Lines from the one holding "[369,219,447,238] within ->" through the end of the entries, inclusive, form the whole output; reproduce them exactly and omit pictures.

━━━ GIVEN ENTRIES ━━━

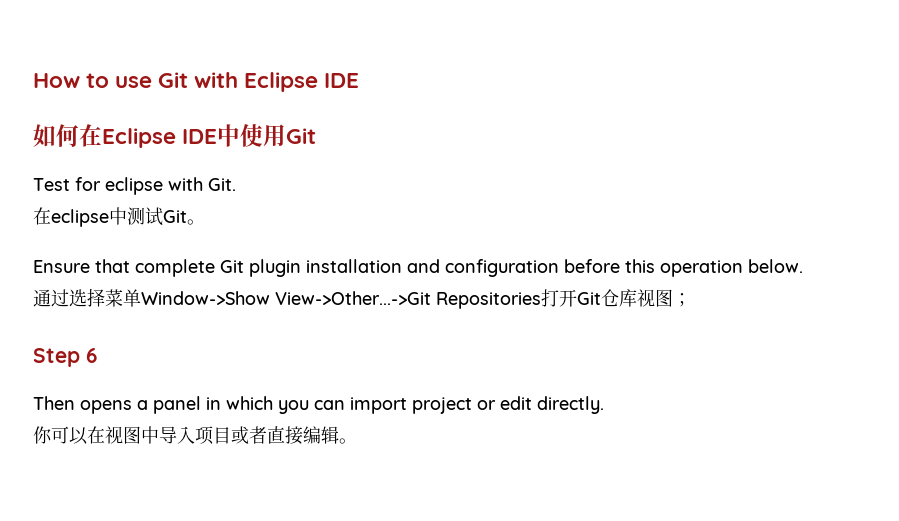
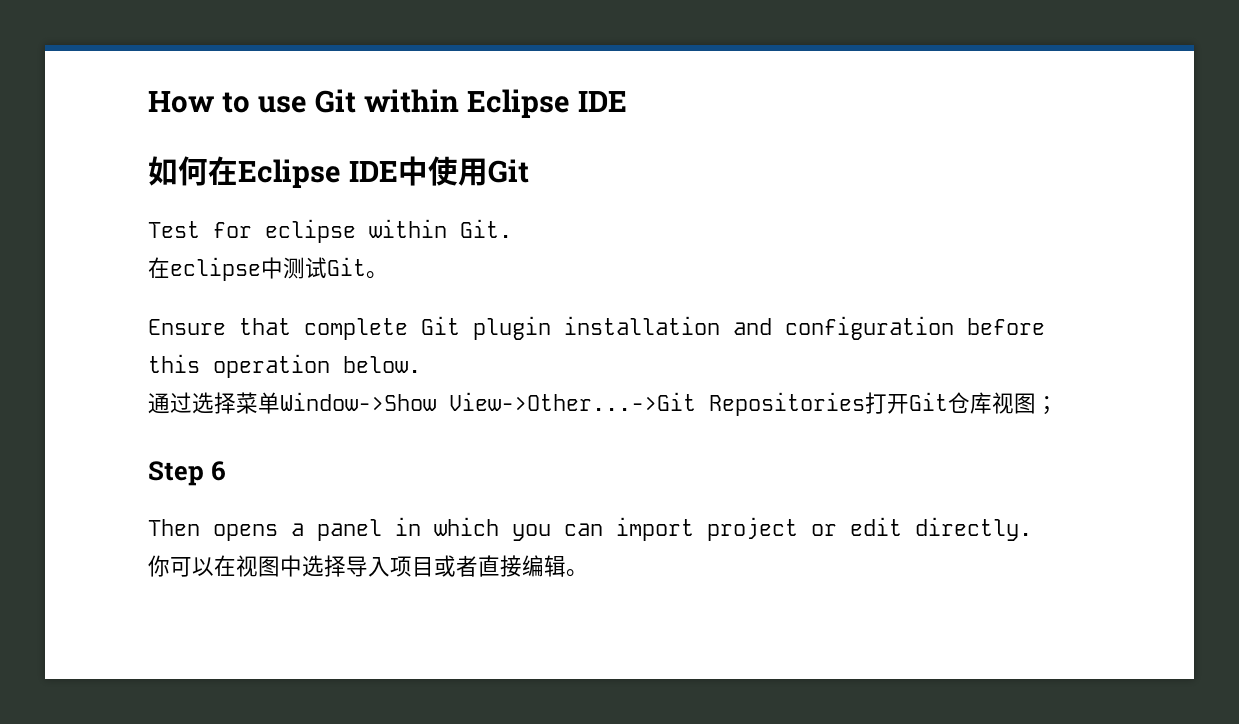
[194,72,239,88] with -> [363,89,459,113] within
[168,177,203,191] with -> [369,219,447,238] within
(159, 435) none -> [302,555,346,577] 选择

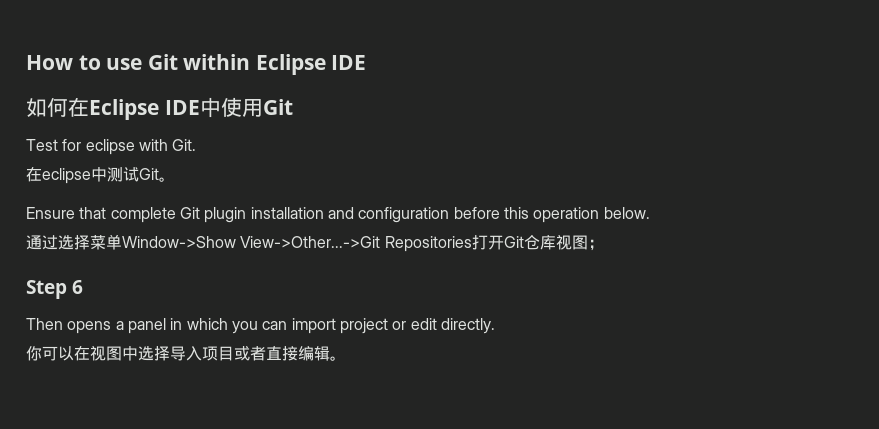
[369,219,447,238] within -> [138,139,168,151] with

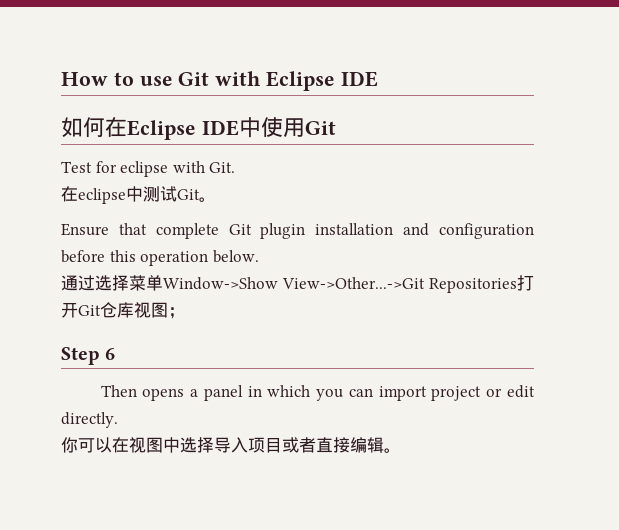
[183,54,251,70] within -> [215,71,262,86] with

━━━

● **THE COMPLETED TASK**
[369,219,447,238] within -> [138,139,168,151] with

[183,54,251,70] within -> [215,71,262,86] with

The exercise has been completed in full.